The distribution for the sample median is unbiased, symmetric about 0. The distributions for the 75th and 90th percentiles are slightly biased to the left, i.e. they slightly underestimate the true values on average. The 95th percentile, however, is slightly biased in the opposite direction. [Update: As pointed out in the comments below, it seems the appearance of bias was a plotting artifact.]

If you’d like to see the details of how the plot was made, here is the Python code.

import scipy as sp
import scipy.stats
import scipy.special
import matplotlib.pyplot as plt

def pdf(y, n, k):
    Phi = scipy.stats.norm.cdf(y)
    phi = scipy.stats.norm.pdf(y)
    return scipy.stats.beta.pdf(Phi, k, n+1-k)*phi

def plot_percentile(p):
    center = scipy.stats.norm.ppf(0.01*p)
    t = sp.linspace(center-0.25, center+0.25, 100)
    plt.plot(t, pdf(t, 1000, 10*p))
    plt.title( "{0}th percentile".format(p) )

plt.subplot(221)
plot_percentile(50)
plt.subplot(222)
plot_percentile(75)
plt.subplot(223)
plot_percentile(90)
plt.subplot(224)
plot_percentile(95)
plt.show()
Tagged with: ,
Posted in Statistics
5 comments on “How variable are percentiles?
  1. Jeff says:

    I’ll comment. If we simulate a mathematical blob like the 3x+1 function, then statistical models are really just non-rigorous guessing games that we honestly cannot “expect” to mean anything at all.

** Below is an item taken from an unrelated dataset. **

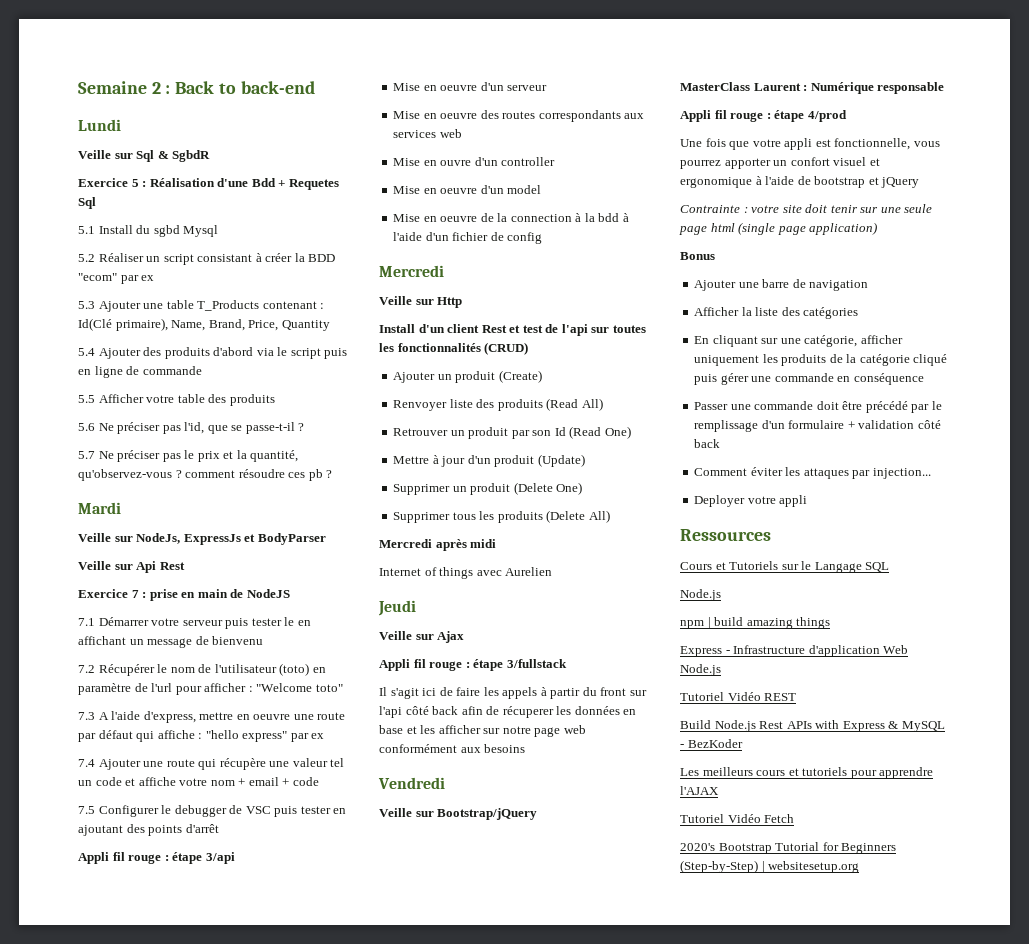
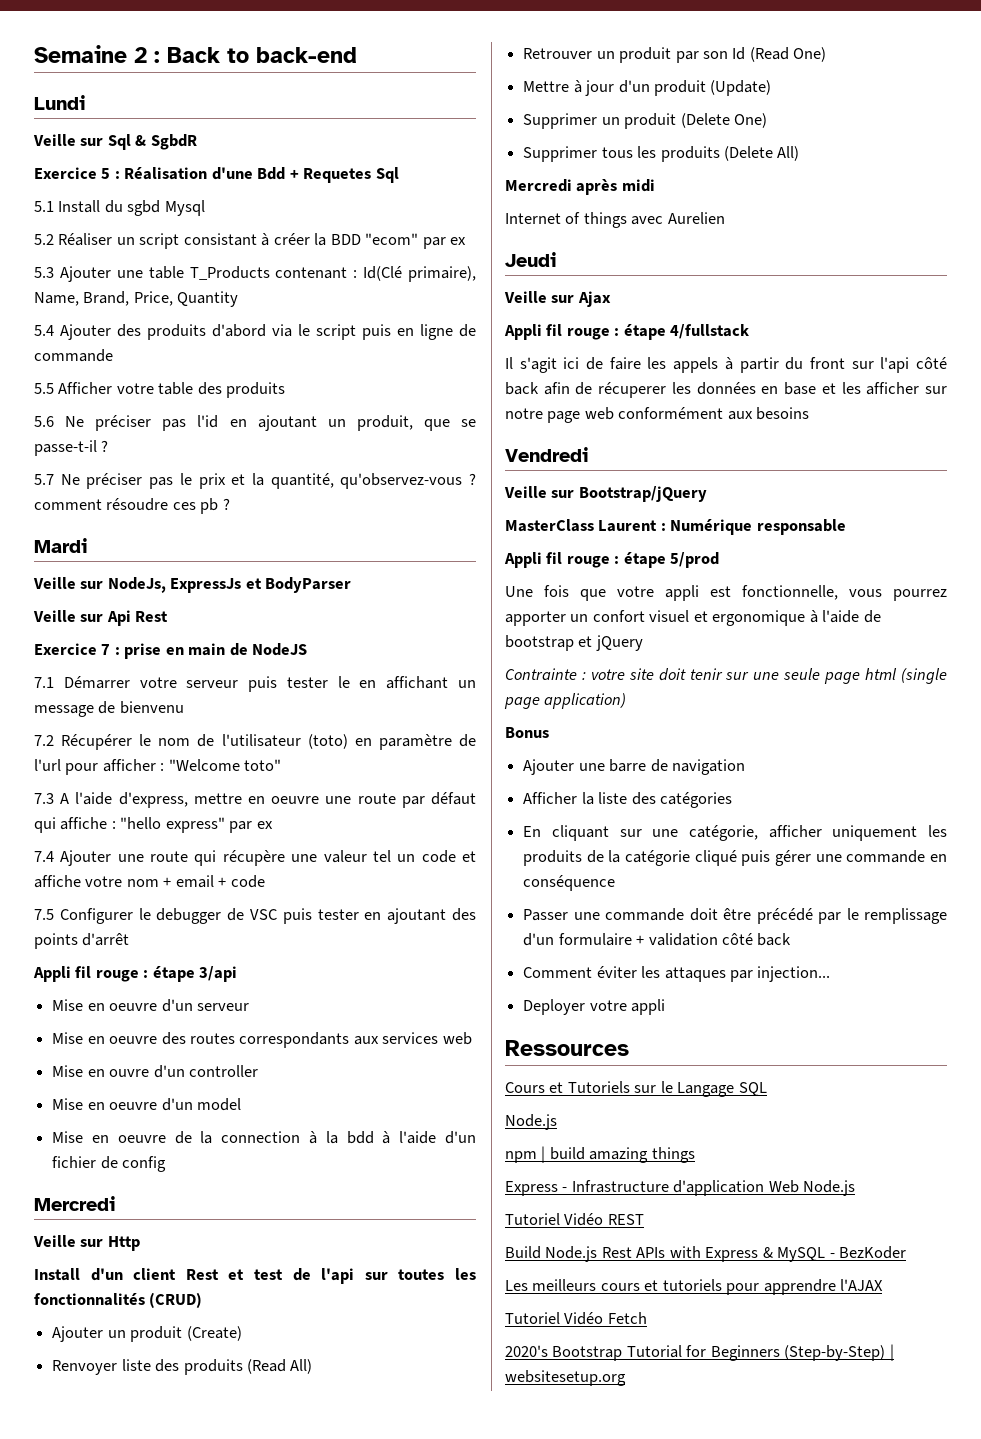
[184,422,205,434] l'id, -> [197,415,413,431] l'id en ajoutant un produit,
[506,659,567,668] 3/fullstack -> [670,324,750,339] 4/fullstack
[807,110,847,122] 4/prod -> [670,552,720,568] 5/prod

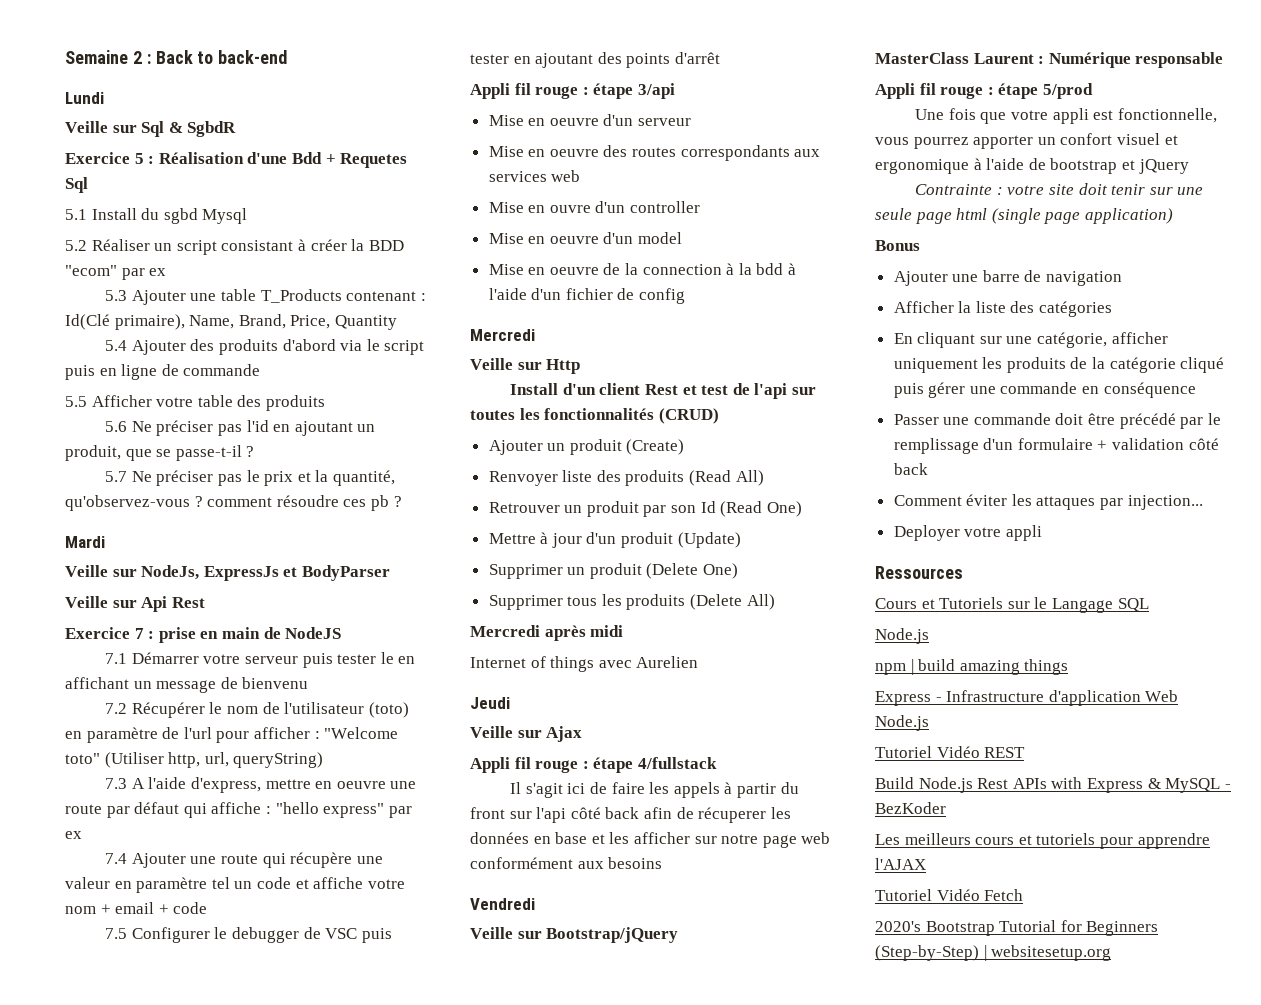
(282, 765) none -> [104,752,324,768] (Utiliser http, url, queryString)
(367, 856) none -> [114,877,208,893] en paramètre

    When simulating something real world, it seems like an error budget is a key part of any model. For example, a great error buget shows us that the pioneer spaceceaft saw what we can call an anomalous acceleration towards the sun. A closer look a TWT operation tells us that no matter how well the tube design, there exists a parasitic effect, see Pierce, causing f_out to always be greater than f_in. This effect looks big enough to explain the anomaly, i.e., would look like a blue shift, would show up in the signal similar to the doppler effect, and further there was a change in the magnatude of the effect when one craft switched to the back-up tube.

  2. the cyclist says:

    Apologies if I am mistaken here, but …

    The 50th, 75th, 90th, and 95th percentiles of the standard normal are approximately 0; 0.6745; 1.2816; and 1.6449, respectively.

    To my eye, it looks to me that your plots are NOT actually centered on those values, and the distributions ARE centered on those values (and perhaps not biased after all).

    I am not a Python expert, but it looks like you were trying to plot an interval of width 0.25 units on each side of the center, for a total width of 0.5; but your plots are all 0.6 units wide, so maybe Python did something behind your back?

    Sorry if I am totally off-base here.

  3. Andrew Au says:

    I have difficulty understanding the paper, what is the captial Phi function in equation (2)?

  4. John says:

    Andrew: Phi is the cumulative density function of a standard normal random variable. And phi (lower case) is its derivative, the corresponding probability density function.

    You can read more detail here.

  5. Phil H says:

    John, those plots are a bit confusing. The x scale is the same but the values vary and the centring of the plots is not quite the same. More importantly, though, the y scales vary too, so I can’t really compare their heights. If the heights aren’t really there to be compared, normalize them to the same height.

    Ideally though, wouldn’t these be on one plot? Normalized, centred, etc. Then I can see the how much wider they get.

    Perhaps all that’s needed is a simple plot of the FWHM value for all these distributions versus the percentage?